Before-and-after change records:

=== Begin Enclosure ===

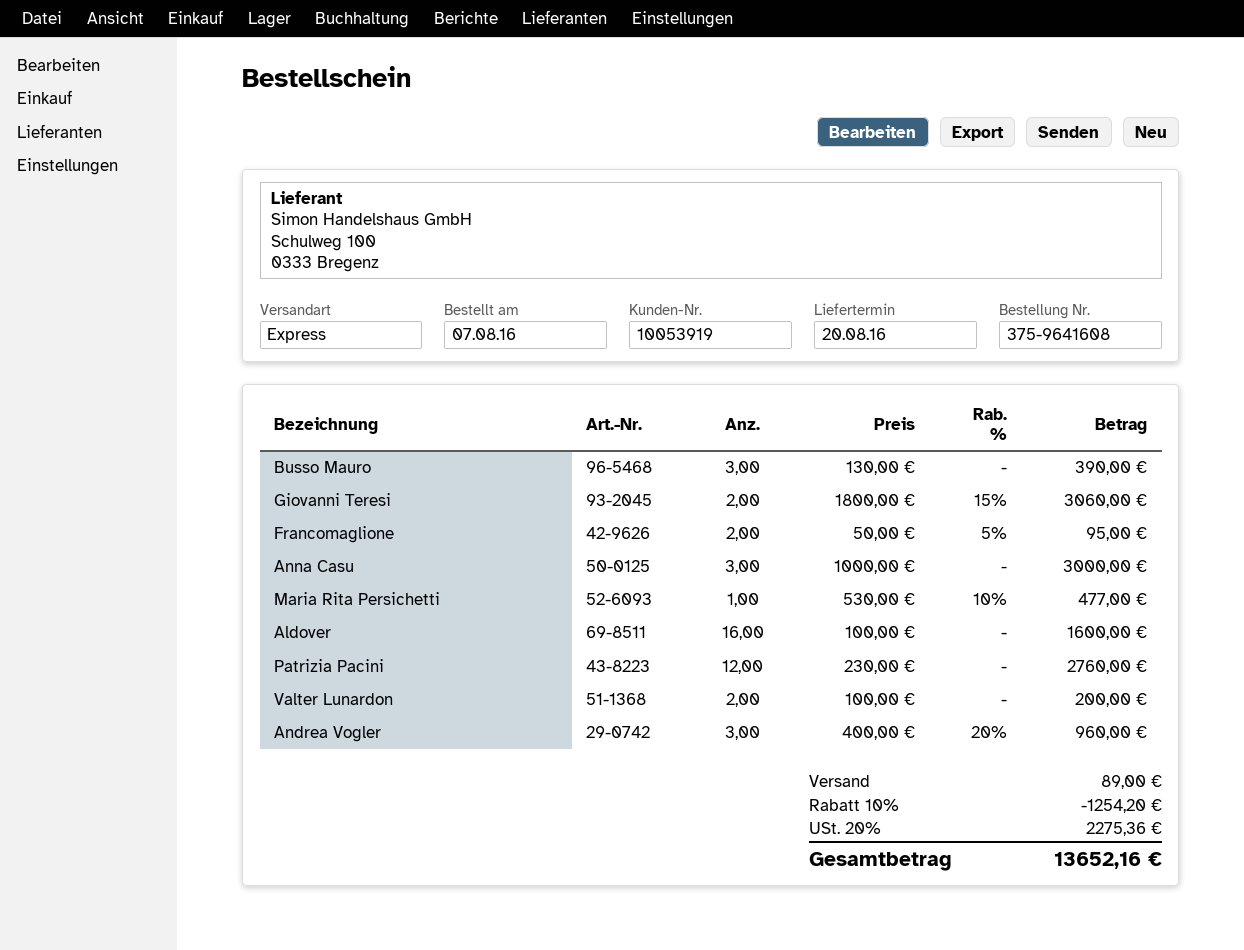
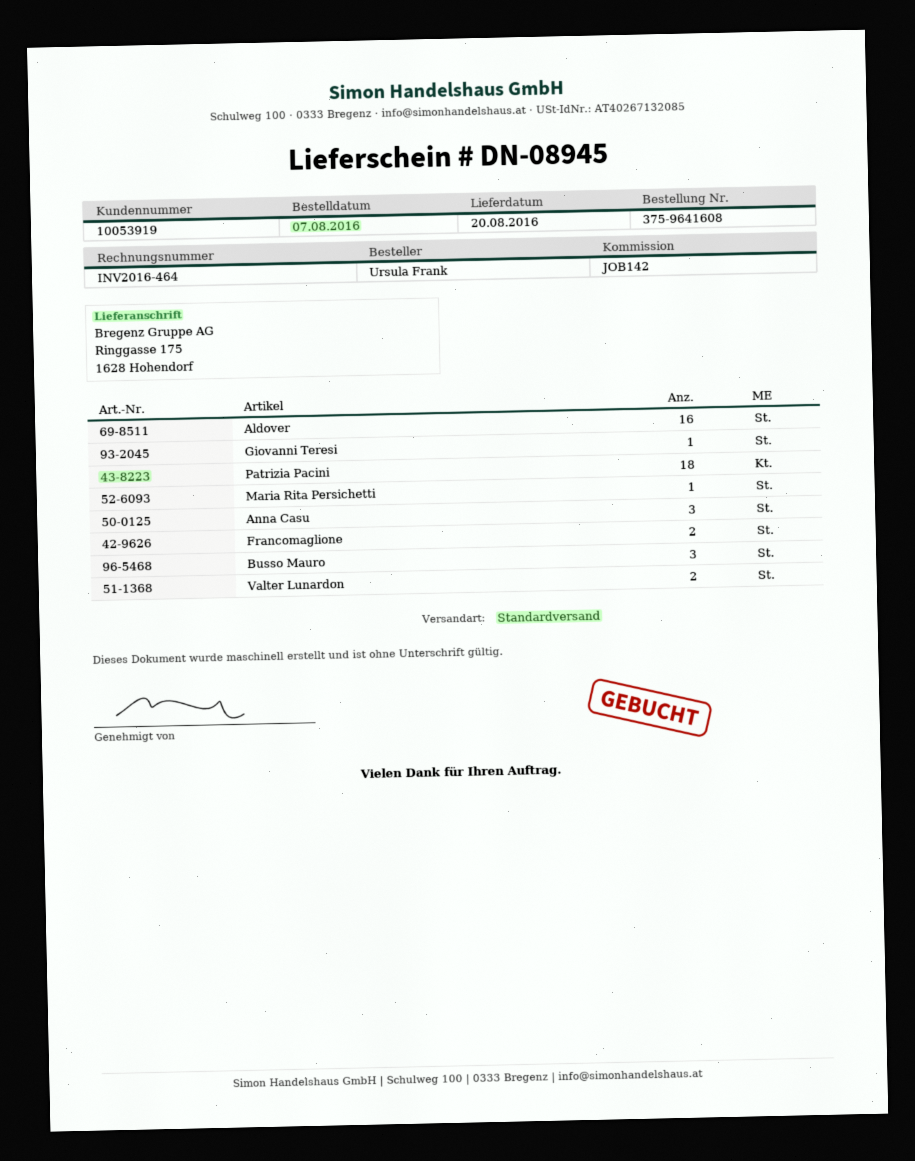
shipping method: express -> standard
Giovanni Teresi: 2 -> 1
Patrizia Pacini: 12 -> 18
Andrea Vogler: 3 -> none

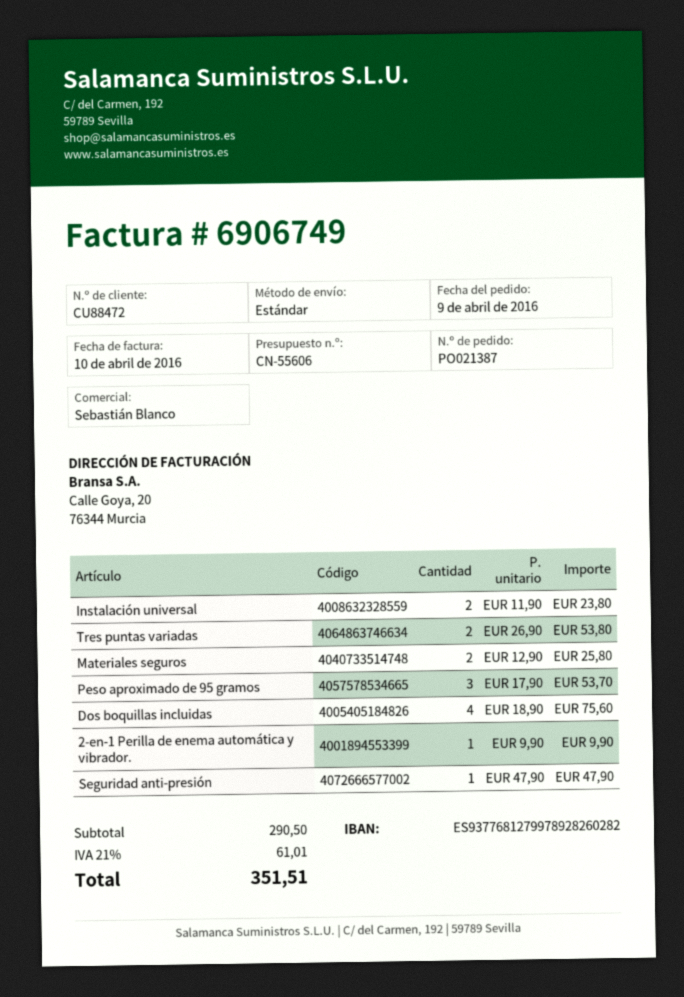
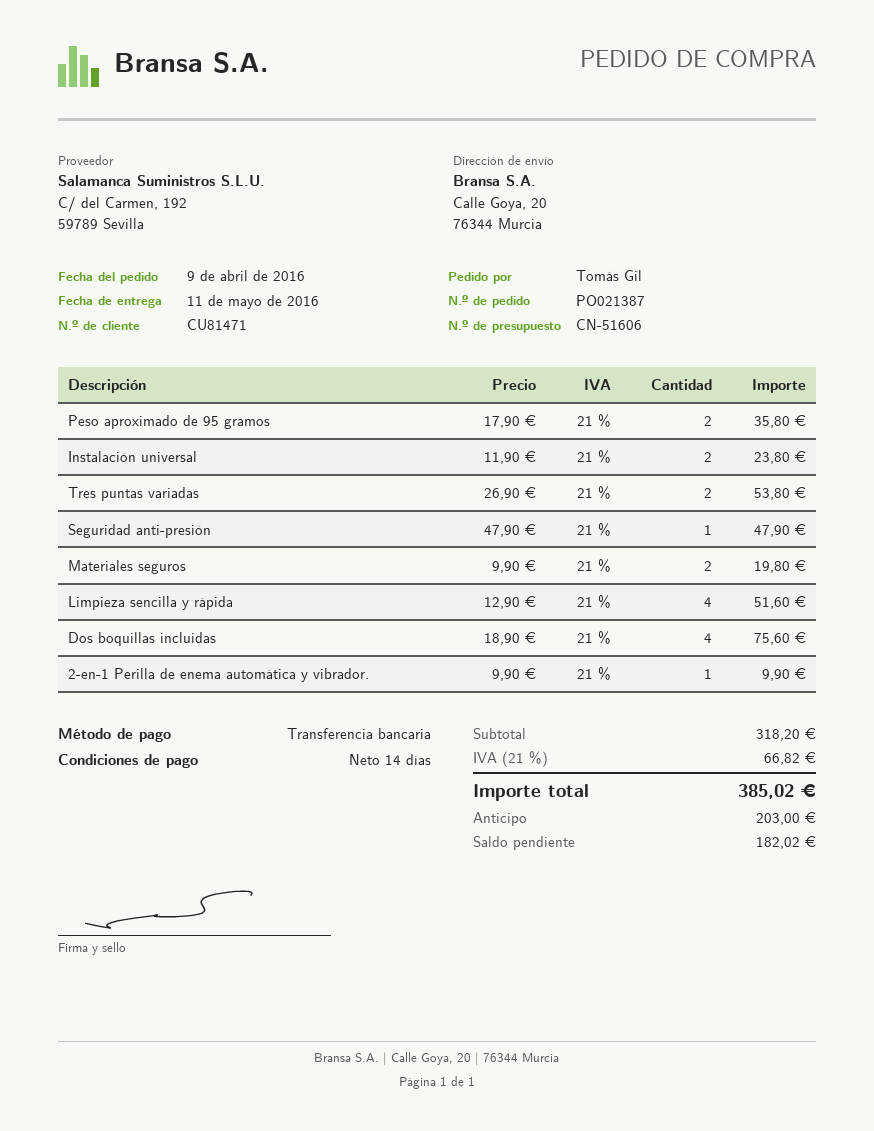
quote number: CN-55606 -> CN-51606
customer number: CU88472 -> CU81471
Materiales seguros: 2 x 12.90 = 25.80 -> 2 x 9.90 = 19.80
Peso aproximado de 95 gramos: 3 x 17.90 = 53.70 -> 2 x 17.90 = 35.80
Limpieza sencilla y rápida: none -> 4 x 12.90 = 51.60
subtotal: 290.50 -> 318.20
tax: 21% = 61.01 -> 21% = 66.82
total: 351.51 -> 385.02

=== End Enclosure ===

### WORK INSTRUCTION
Would you print, exactly as written, every line above from the one holding "customer number: CU88472 -> CU81471" through the one holding "subtotal: 290.50 -> 318.20", with both included and no other lines?

### SOLUTION
customer number: CU88472 -> CU81471
Materiales seguros: 2 x 12.90 = 25.80 -> 2 x 9.90 = 19.80
Peso aproximado de 95 gramos: 3 x 17.90 = 53.70 -> 2 x 17.90 = 35.80
Limpieza sencilla y rápida: none -> 4 x 12.90 = 51.60
subtotal: 290.50 -> 318.20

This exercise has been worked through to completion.